On weekly, seven-night sailings, the mammoth ship leaves each Saturday afternoon from Fort Lauderdale, Fla., and heads south on its first night, then sails for six more days and nights. Every week, on all itineraries, it spends three of those six days simply at sea, stopping nowhere. And then, on an itinerary it follows every other week starting in May, it devotes the fourth of those six days to a stop at the "private island" (actually a "private beach") of Labadee on the coast of Haiti.

Labadee, as you may have experienced on one of your own cruises, is a totally isolated stretch of sand fenced in by barbed wire and guards to keep out Haitians.

Thus, on the fourth day, as on three other days, your only company and contact are the 6,000 other souls who have accompanied you on Oasis of the Seas.

But wait; hope springs eternal! On the fifth of your six days on board the ship, it stops at something called the Costa Maya. And if you're like me, you mistakenly associate the Costa Maya with the Maya Riviera — the latter enjoying real Mexican towns and real Mexicans.
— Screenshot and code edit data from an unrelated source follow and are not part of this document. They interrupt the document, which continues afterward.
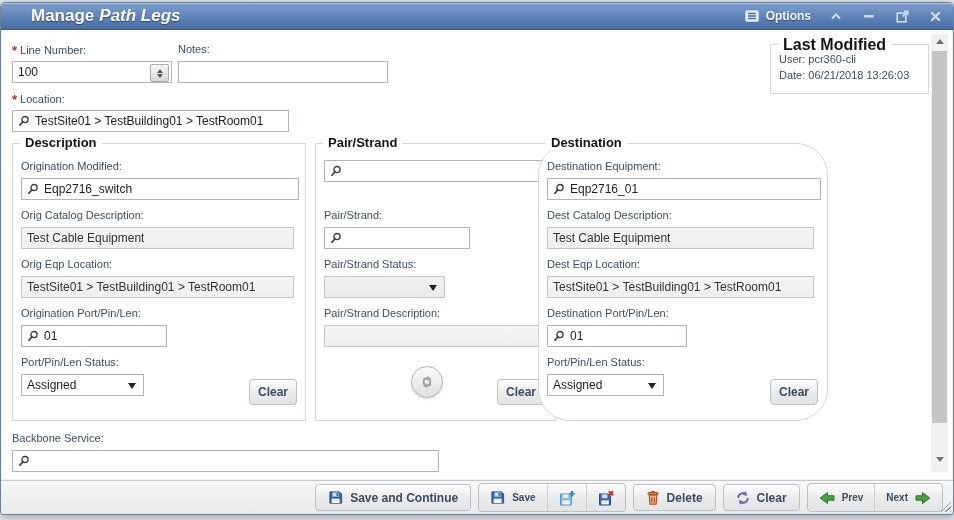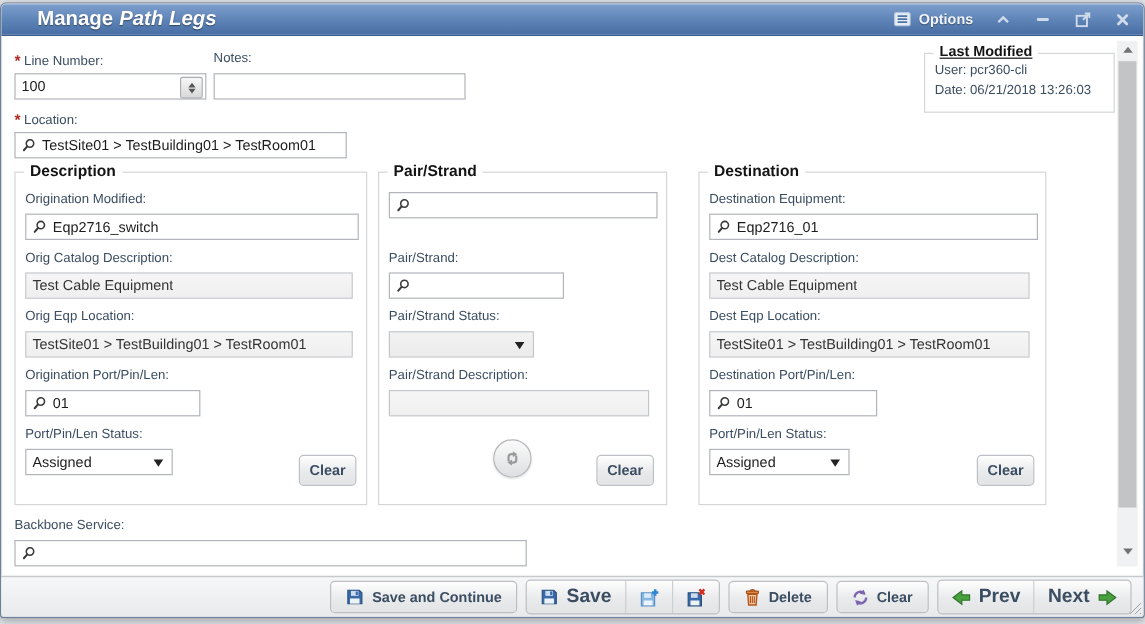--- a/index.html
+++ b/index.html
@@ -44,7 +44,7 @@
   .fs{position:absolute;border:1px solid #d4d6d8;background:#fff;}
   .fs .legend{position:absolute;top:-9px;left:7px;background:#fff;padding:0 5px;
     font-size:13px;font-weight:bold;color:#141414;}
-  .fs-sm .legend{font-size:12px;text-decoration:underline;}
+  .fs-sm .legend{font-size:16px;}
   .lm-line{font-size:11px;color:#3b4d61;margin:0 0 4px 0;white-space:nowrap;}
   
   .btn{display:inline-flex;align-items:center;justify-content:center;gap:7px;

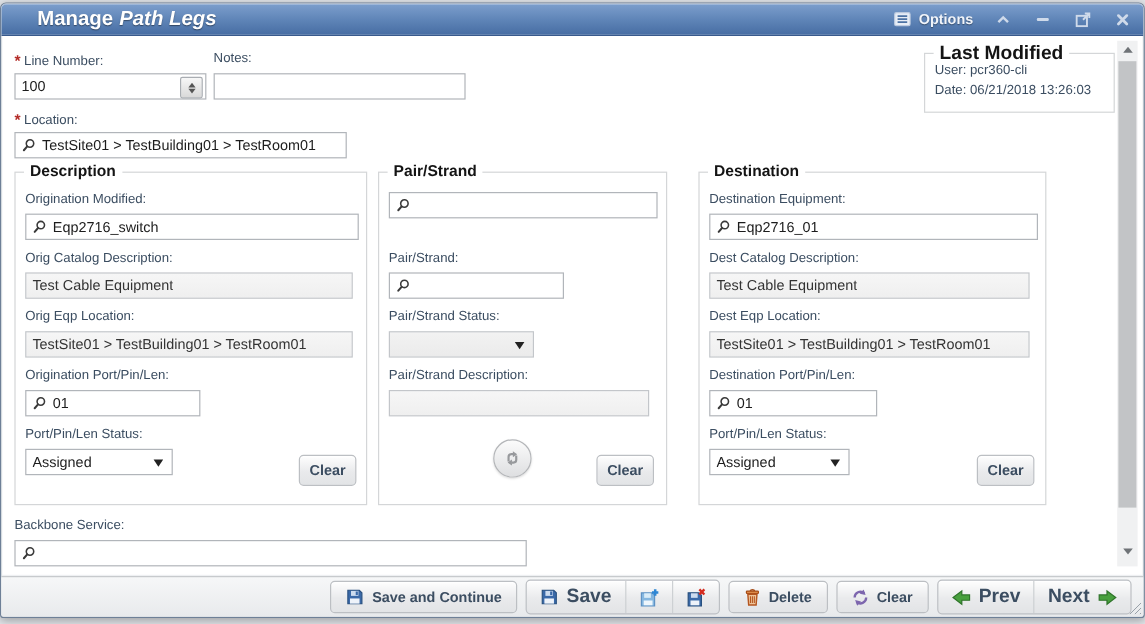--- a/index.html
+++ b/index.html
@@ -262,7 +262,7 @@
       <div class="btn clearbtn" style="right:10px;bottom:15px;">Clear</div>
     </div>
 
-    <div class="fs" style="left:580px;top:113px;width:288px;height:276px;">
+    <div class="fs" style="left:536px;top:113px;width:288px;height:276px;border-radius:32px;">
       <span class="legend">Destination</span>
       <div class="fld" style="left:8px;top:16px;width:274px;">
         <div class="lbl">Destination Equipment:</div>

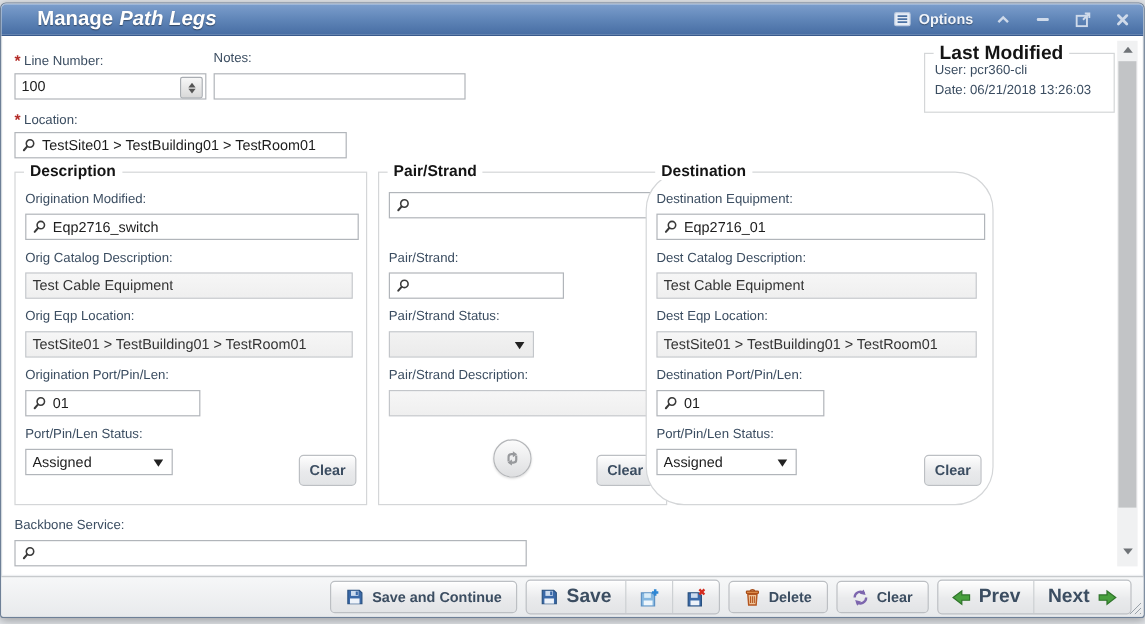--- a/index.html
+++ b/index.html
@@ -70,7 +70,7 @@
   .tbtn{height:27px;padding:0 12px;}
   .tgroup{display:inline-flex;height:27px;border:1px solid #bcbfc3;border-radius:4px;
     background:linear-gradient(#fefefe,#e9eaec 55%,#e2e4e6);box-shadow:inset 0 1px 0 #fff;overflow:hidden;}
-  .tseg{display:inline-flex;align-items:center;gap:7px;padding:0 11px;font-size:16px;
+  .tseg{display:inline-flex;align-items:center;gap:7px;padding:0 11px;font-size:10px;
     font-weight:bold;color:#3b4d61;cursor:pointer;border-left:1px solid #cdd0d3;}
   .tseg:first-child{border-left:none;}
   .resize-handle{position:absolute;right:2px;bottom:2px;width:13px;height:13px;cursor:nwse-resize;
But your stop is not on the Maya Riviera, but on the largely deserted coastline well south (by 100 miles) of the Maya Riviera, a stretch of land just above Belize where commercial interests have built a tourist town ("Costa Maya") deliberately and exclusively designed and maintained for cruise passengers. In the words of the popular Web site Cruise Critic (www.cruisecritic.com) some time ago, it's "what you'd expect if, say, Disney World decided to create its own private island in Mexico ... a faux village."

Indeed, the privately owned Costa Maya is located a fair distance from the only real Mexican village hereabouts, which had a population of 200 people prior to the construction of the bars, restaurants and shops that make up Costa Maya.

And don't worry that you're in a foreign country. Another travel journalist (USA Today, March 27, 2009) has written that Costa Maya is entirely safe since it's largely removed from the realities of Mexico (except for the cruise-serving workers in it). "It's very clean. Very secure," says the port's head of marketing Cesar Lizarraga. "You don't see them, but there are surveillance cameras everywhere."

And needless to say, there are merchants aplenty to rent you beach chairs, zip-line rides (three of them), wave runners and short excursions to some very secondary Mayan ruins.

In other words, your fifth day on Oasis of the Seas is at what is, essentially, another private beach maintained solely for tourists. You have now spent five of your six days afloat solely in the company of your 6,000 fellow passengers.

Finally there's a short day in Cozumel, the only real port stop in an entire one-week cruise, and Cozumel has many detractors. I consider it the world's dullest port visit.

So, there you have it: A ship so humongous that it really can't go into most of the world's ports, a place designed for people who aren't attracted by the wonders of international travel. In a recent interview, I used the words "a dumbing down of the travel experience" to characterize Oasis of the Seas. I was being generous.